“But of course,” she went on, “there must be something VERY wrong with him to know so much as you say, and occupy such a menial position! Nothing but a gate-keeper, and talk like that about bishops and what not! People that are crooked in body are always crooked in mind too. I dare say now he has quite a coterie of friends and followers amongst the lower orders in Glaston. He’s just the sort of man to lead the working classes astray. No doubt he is a very interesting study for a young man like you, but you must take care; you may be misunderstood. A young clergyman CAN’T be too cautious—if he has any hope of rising in his profession.—A gate-keeper, indeed!”

“Wasn’t it something like that David wanted to be?” said the curate.

“Mr. Wingfold, I never allow any such foolish jests in my hearing. It was a DOOR-keeper the Psalmist said—and to the house of God, not a nobleman’s park.”

“A verger, I suppose,” thought Wingfold.—“Seriously, Mrs. Ramshorn, that poor little atom of a creature is the wisest man I know,” he said.

“Likely enough, in YOUR judgment, Mr. Wingfold,” said the dean’s widow, and drew herself up.

The curate accepted his dismissal, and joined the little man by Leopold’s chair.

“I wish you two could be with me when I am dying,” said Leopold.

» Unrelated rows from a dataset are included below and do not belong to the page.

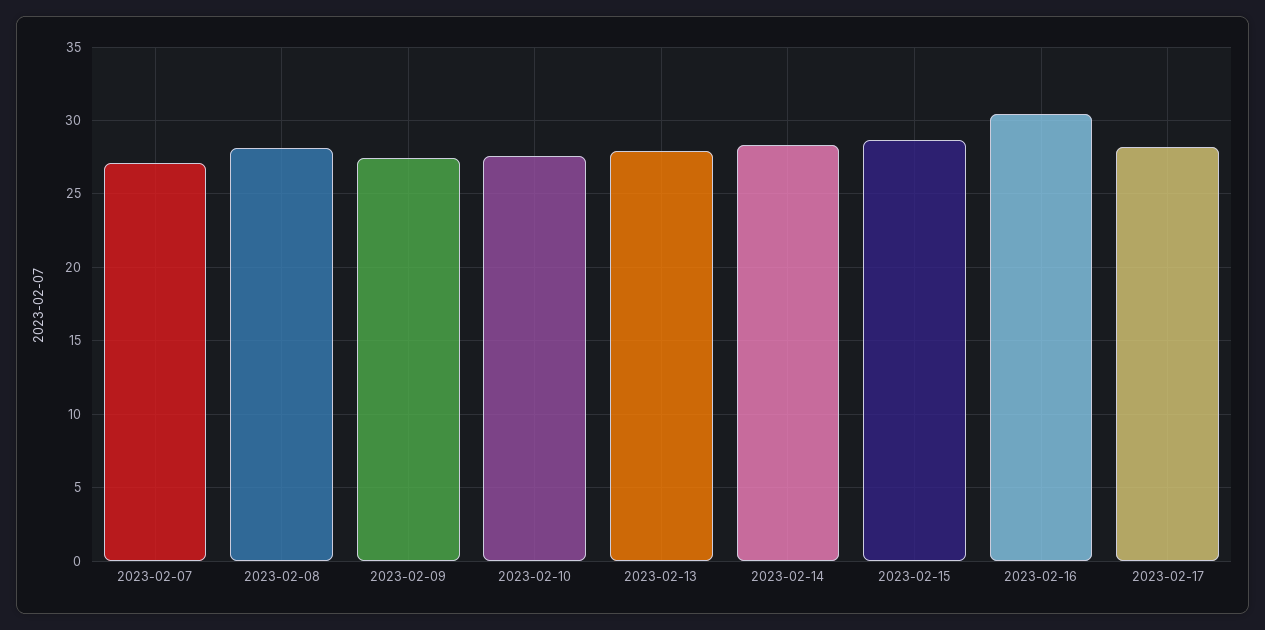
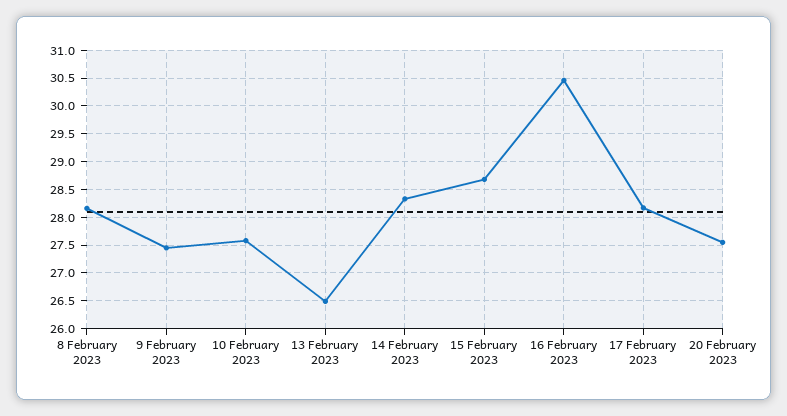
2023-02-07: 27 -> none
2023-02-13: 28 -> 26.5
20 February 2023: none -> 27.5

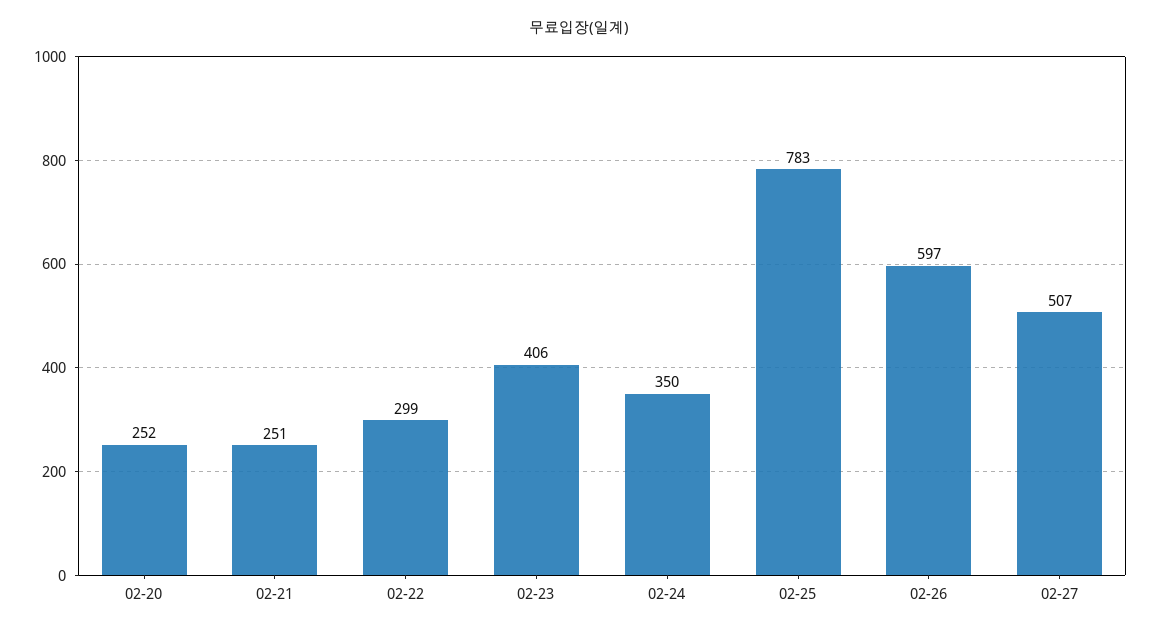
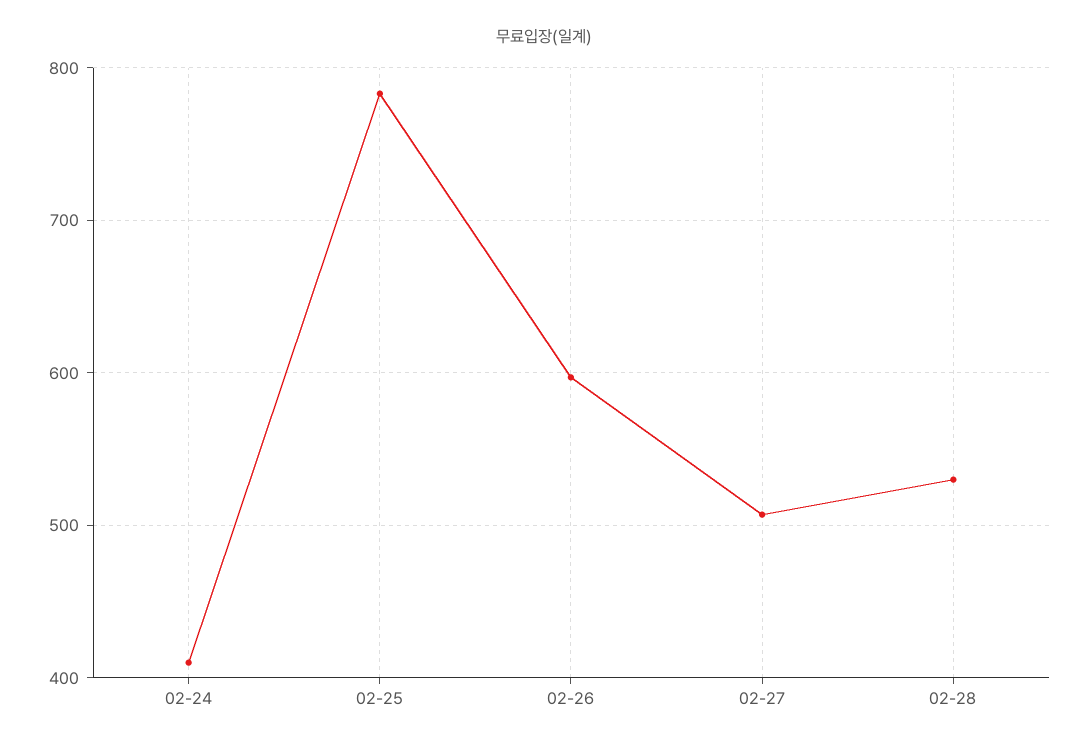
02-20: 252 -> none
02-21: 251 -> none
02-22: 299 -> none
02-23: 406 -> none
02-24: 350 -> 410
02-28: none -> 530

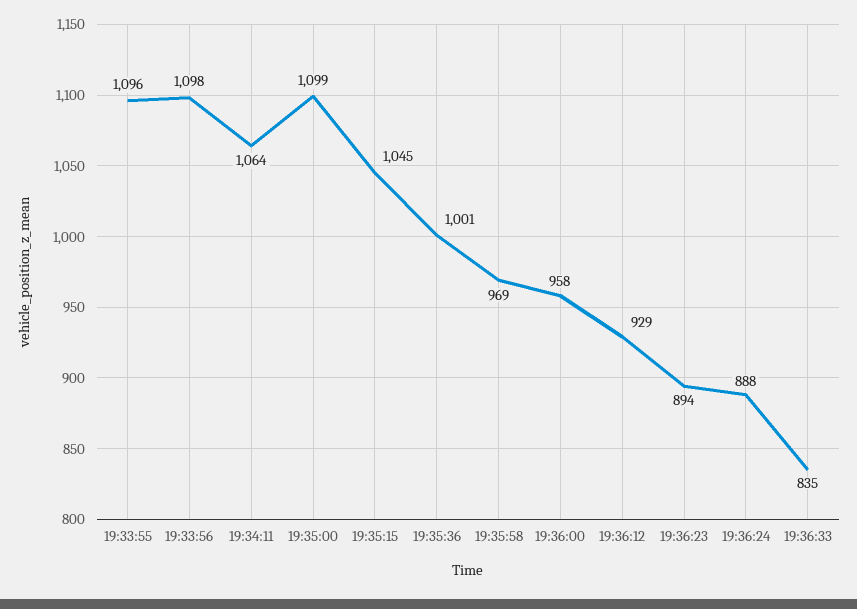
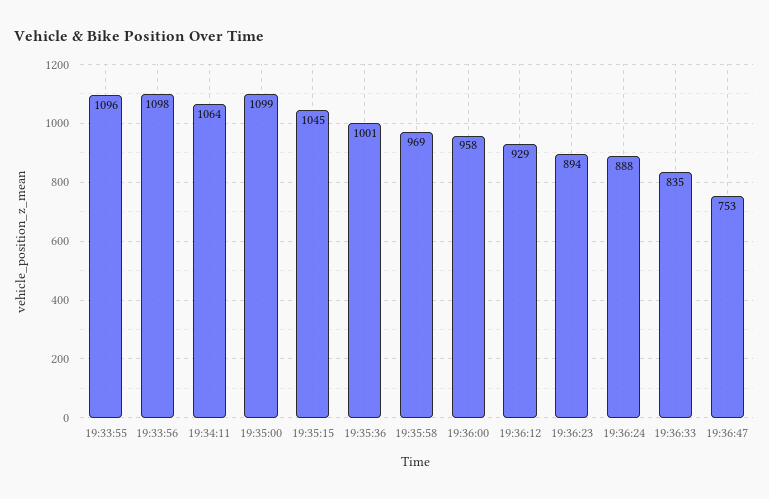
19:36:47: none -> 753

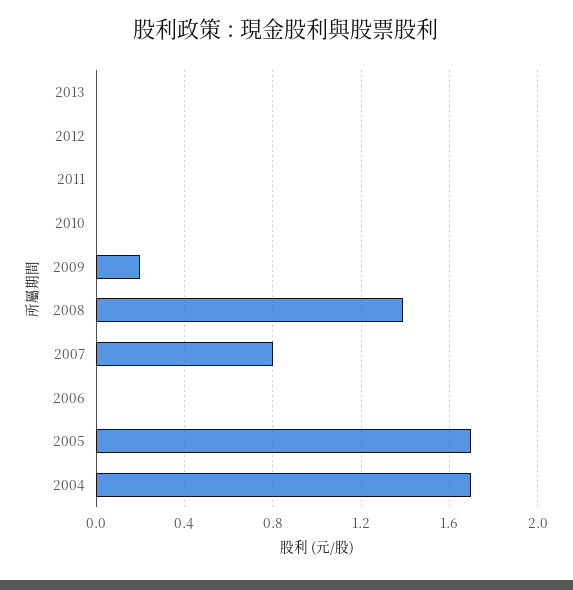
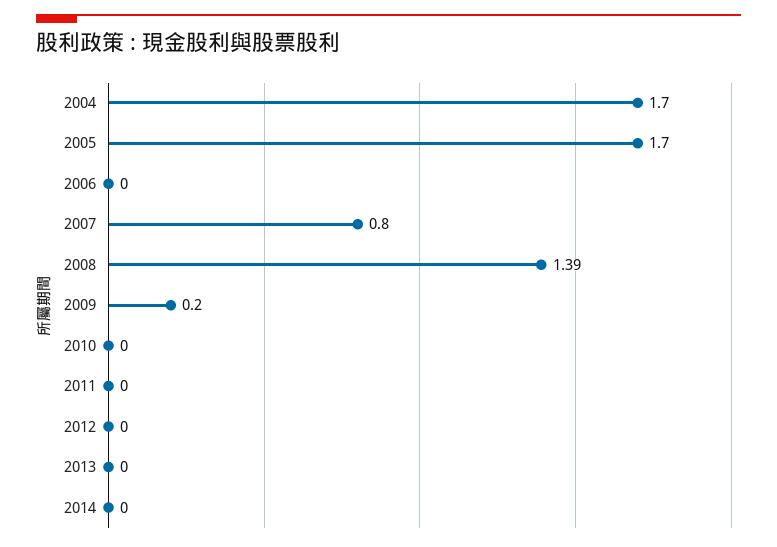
2014: none -> 0

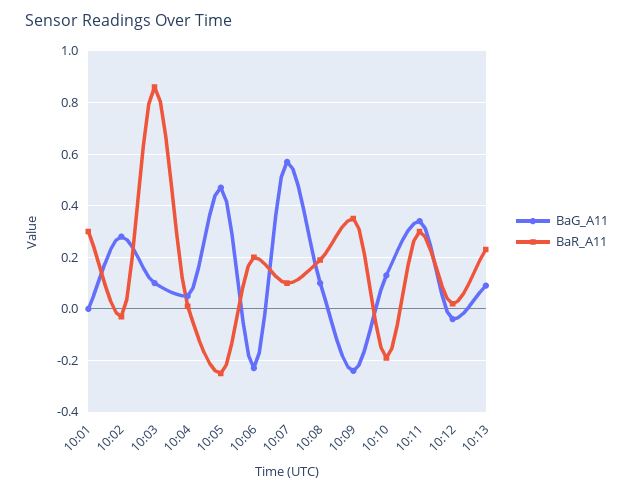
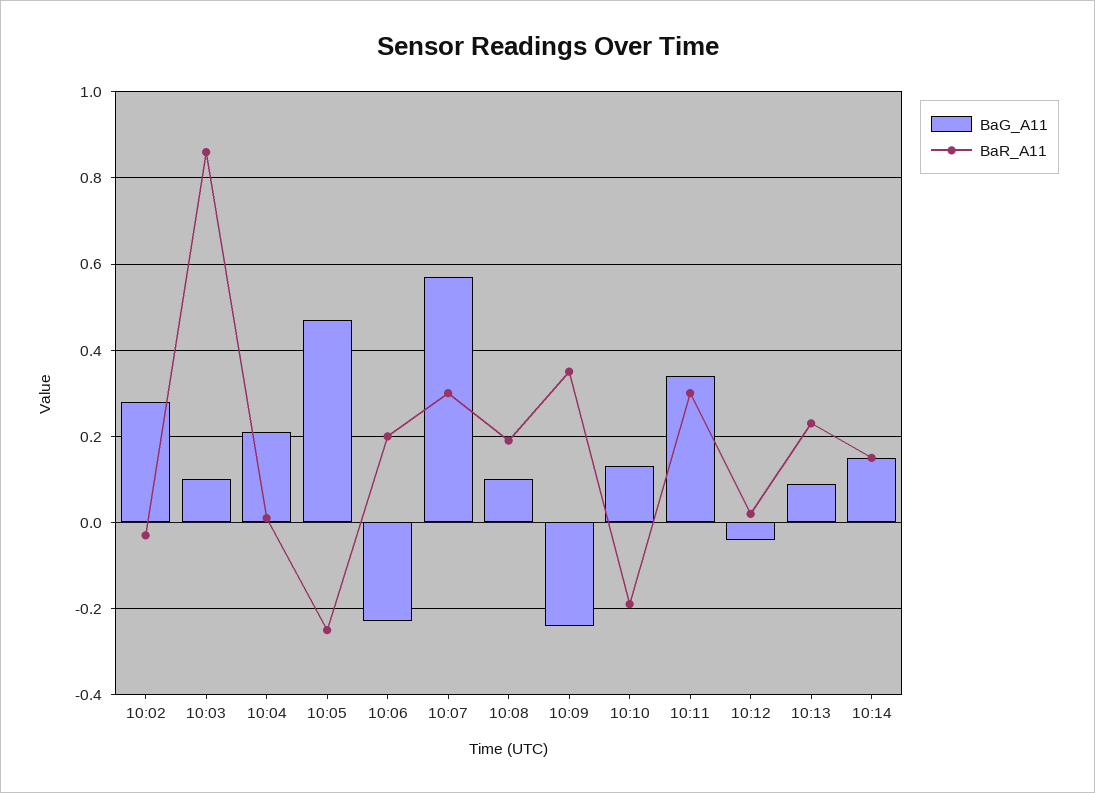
BaG_A11, 10:01: 0 -> none
BaR_A11, 10:01: 0.3 -> none
BaG_A11, 10:04: 0.05 -> 0.2
BaR_A11, 10:07: 0.1 -> 0.3
BaG_A11, 10:14: none -> 0.15
BaR_A11, 10:14: none -> 0.15

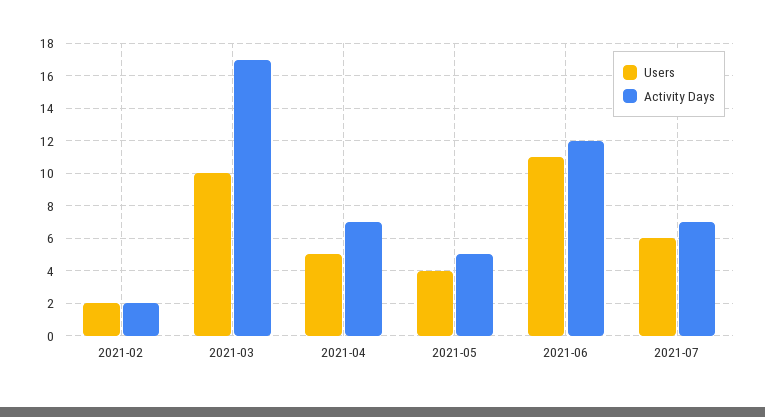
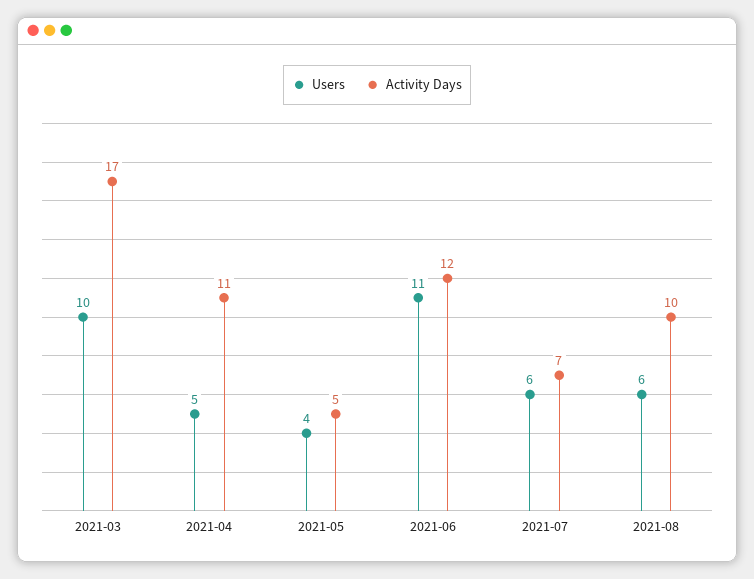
Users, 2021-02: 2 -> none
Activity Days, 2021-02: 2 -> none
Activity Days, 2021-04: 7 -> 11
Users, 2021-08: none -> 6
Activity Days, 2021-08: none -> 10

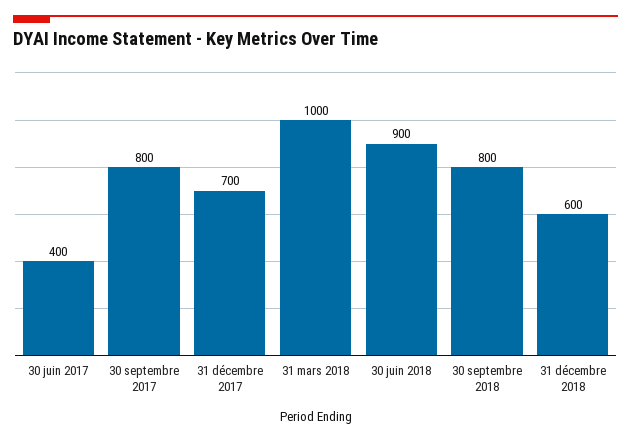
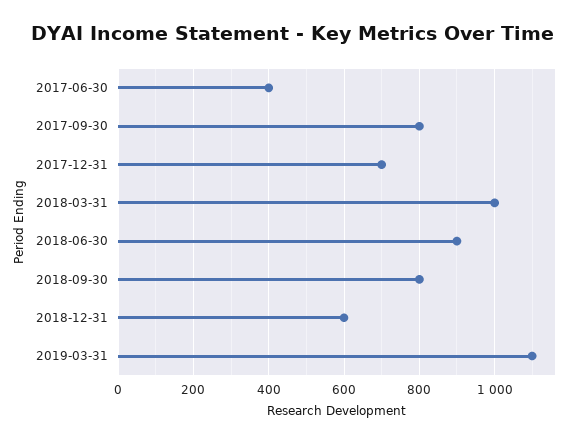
2019-03-31: none -> 1100

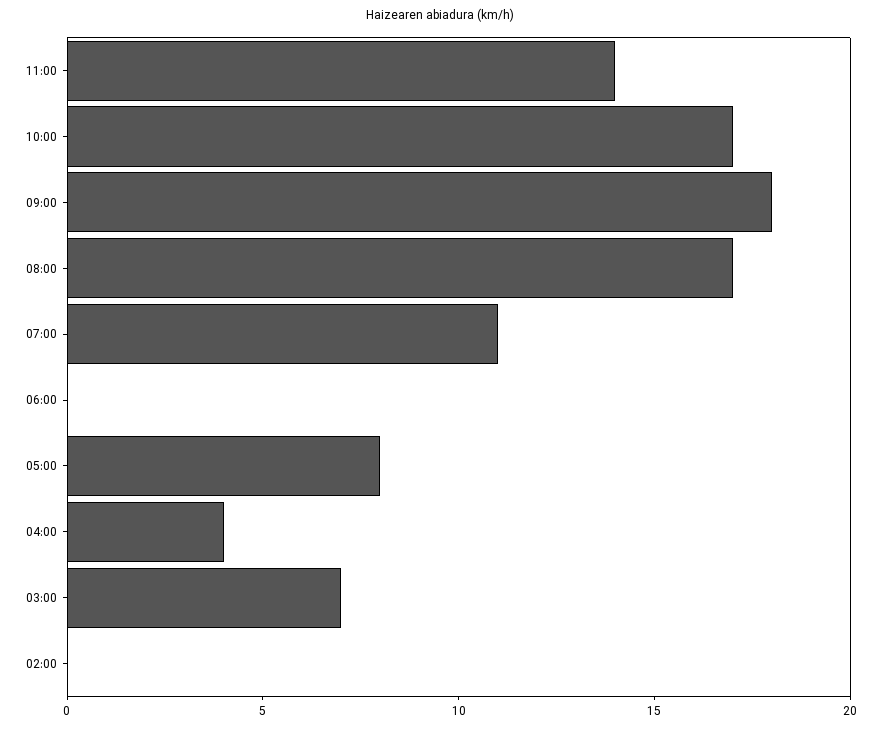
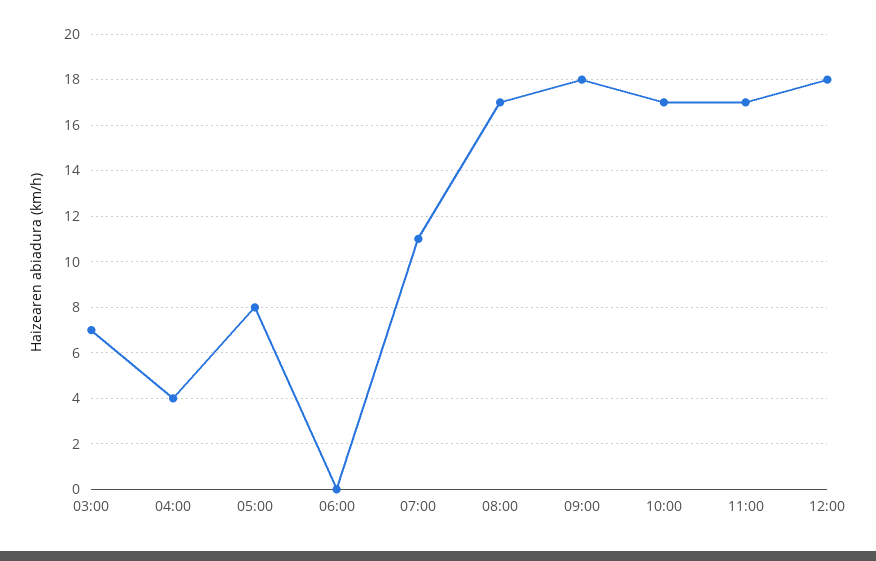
11:00: 14 -> 17
02:00: 0 -> none
12:00: none -> 18

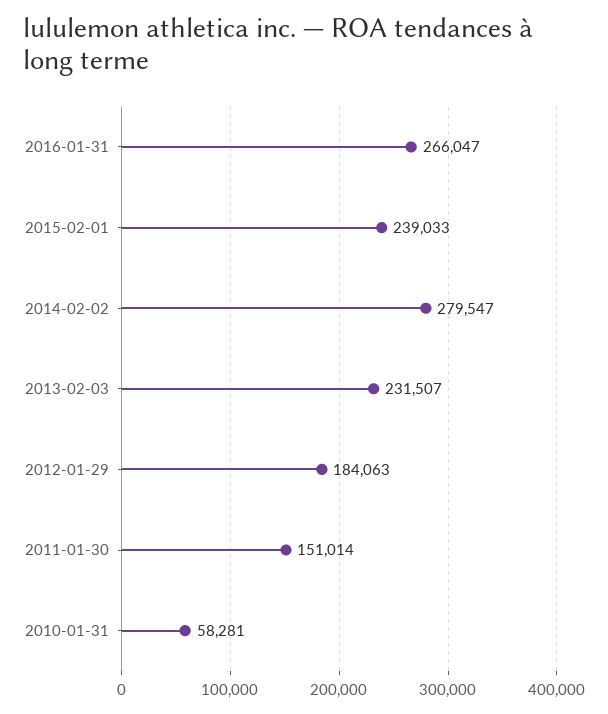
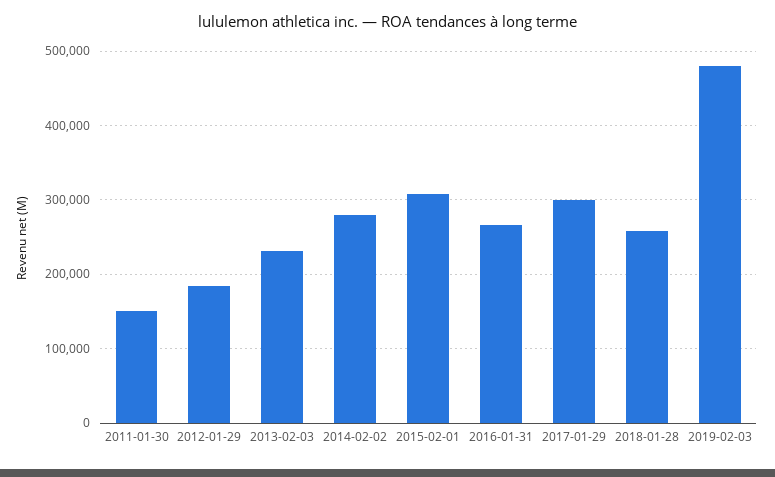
2015-02-01: 239033 -> 310000
2010-01-31: 58281 -> none
2017-01-29: none -> 300000
2018-01-28: none -> 260000
2019-02-03: none -> 480000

“If you will let your sister know your wish, you may easily have it,” said the curate.

“It will be just like saying good-bye at the pier-head, and pushing off alone—you can’t get more than one into the boat—out, out, alone, into the infinite ocean of—nobody knows what or where,” said Leopold.

“Except those that are there already, and they will be waiting to receive you,” said Polwarth. “You may well hope, if you have friends to see you off, you will have friends to welcome you too. But I think it’s not so much like setting off from the pier-head, as getting down the side of the ocean-ship, to laud at the pier-head, where your friends are all standing looking out for you.”